In this way, this twenty-four-year-old author does nothing less than
reconstruct our universe so that we might see it better, and provides
us with the metaphors with which to better comprehend it. Smith chooses
these metaphors well, taking up the dialectics of chance versus destiny,
science versus faith, history versus memory, and gives them a bold
new push. The voice is fresh, brilliantly sharp and bitingly funny,
and the story is both whimsical and real, full of witticisms but also
serious about imparting a serious message.
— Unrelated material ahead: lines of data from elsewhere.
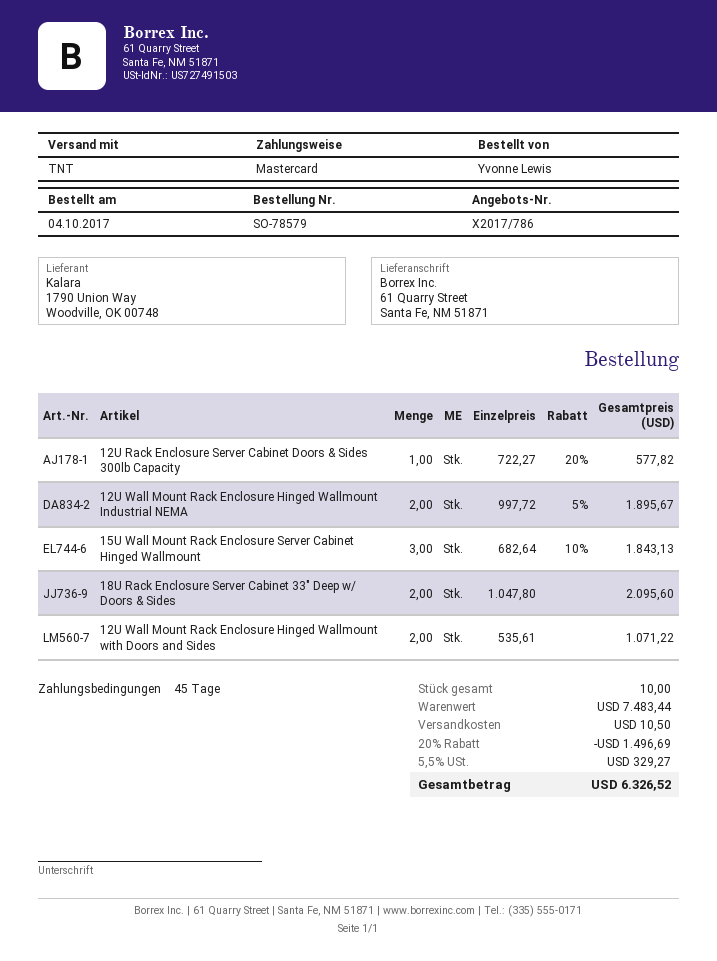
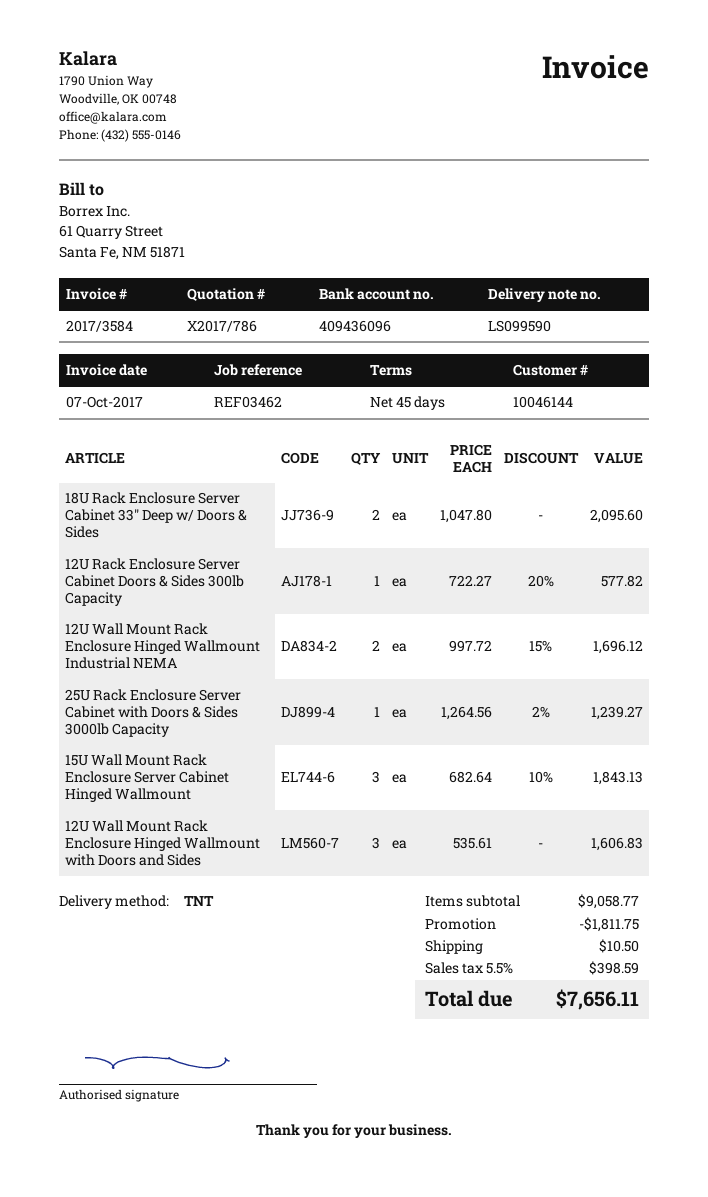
12U Wall Mount Rack Enclosure Hinged Wallmount Industrial NEMA: 2 x 997.72 - 5% = 1895.67 -> 2 x 997.72 - 15% = 1696.12
12U Wall Mount Rack Enclosure Hinged Wallmount with Doors and Sides: 2 x 535.61 = 1071.22 -> 3 x 535.61 = 1606.83
25U Rack Enclosure Server Cabinet with Doors & Sides 3000lb Capacity: none -> 1 x 1264.56 - 2% = 1239.27
subtotal: 7483.44 -> 9058.77
discount: 1496.69 -> 1811.75
tax: 5.5% = 329.27 -> 5.5% = 398.59
total: 6326.52 -> 7656.11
The notion of second chances is central to White Teeth, a book
in which coincidence and fate play an equal role in the life of each
character. The first chapter opens with the attempted suicide of one
of the novel's many unheroic heroes, Archibald Jones. An ineffectual
and down-on-his-luck forty-seven-year-old, Archie Jones, for some
reason or another (or for no reason at all), earns a second chance
to live. The suicide is averted by coincidental pigeon droppings on
the roof of a nearby butcher, who, while battering the pigeons from
his roof, notices Archie's car blocking his loading zone and marches
down to yell him out of the way. Archie is forced to roll the window
down, cracking the seam of glass and rubber that holds the deadly
exhaust in, and saving his life.
The events that unfold are similarly determined by fate on the one
hand (Archie, for example, meets Clara Bowden, his wife-to-be, that
very same morning) and a coin toss on the other, depending on how
you look at them. Smith blithely interweaves these opposing forces
throughout the book, requesting their presence in every instance.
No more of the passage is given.